● **SUPPLIED DATA**
● ● ● ● ●

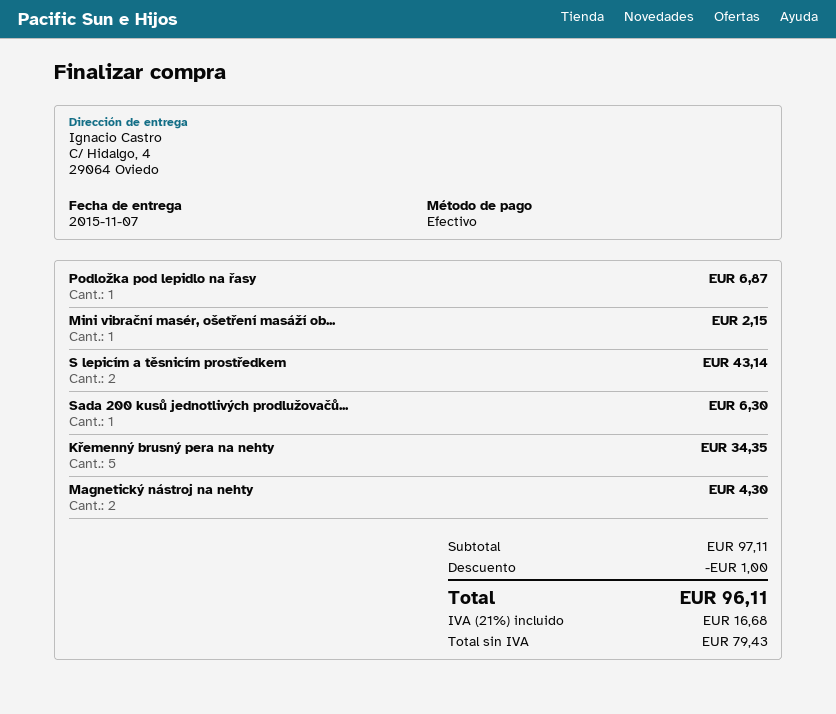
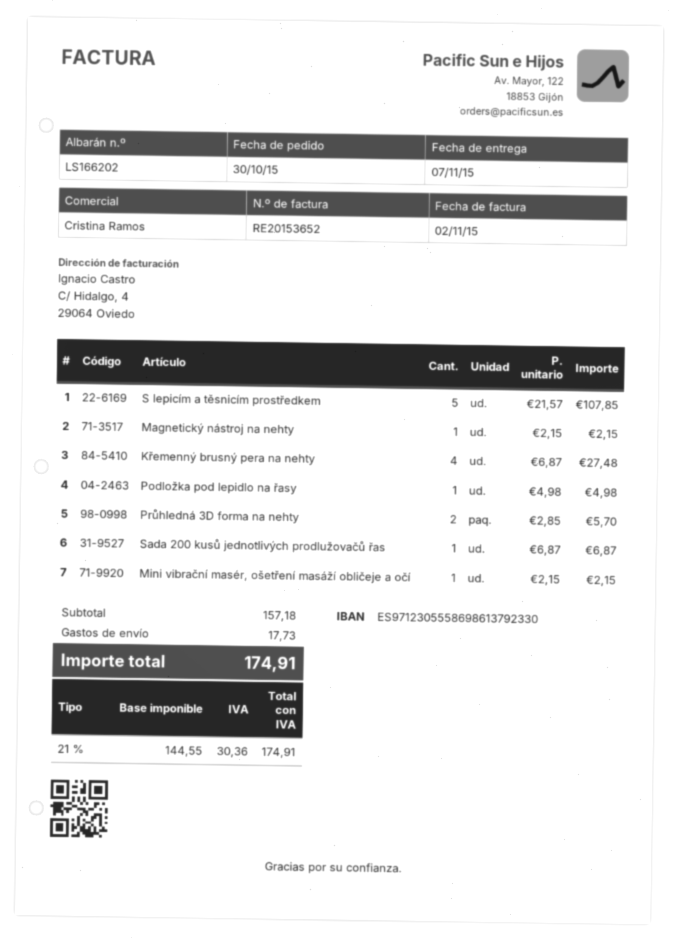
Podložka pod lepidlo na řasy: 1 for 6.87 -> 1 for 4.98
S lepicím a těsnicím prostředkem: 2 for 43.14 -> 5 for 107.85
Sada 200 kusů jednotlivých prodlužovačů...: 1 for 6.30 -> 1 for 6.87
Křemenný brusný pera na nehty: 5 for 34.35 -> 4 for 27.48
Magnetický nástroj na nehty: 2 for 4.30 -> 1 for 2.15
Průhledná 3D forma na nehty: none -> 2 for 5.70
subtotal: 97.11 -> 157.18
discount: 1.00 -> none
shipping: none -> 17.73
net: 79.43 -> 144.55
tax: 21% = 16.68 -> 21% = 30.36
total: 96.11 -> 174.91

● ● ● ● ●

● **TRY IT**
Check the lines above and copy each one that includes "none".

● **ANSWER BOX**
Průhledná 3D forma na nehty: none -> 2 for 5.70
discount: 1.00 -> none
shipping: none -> 17.73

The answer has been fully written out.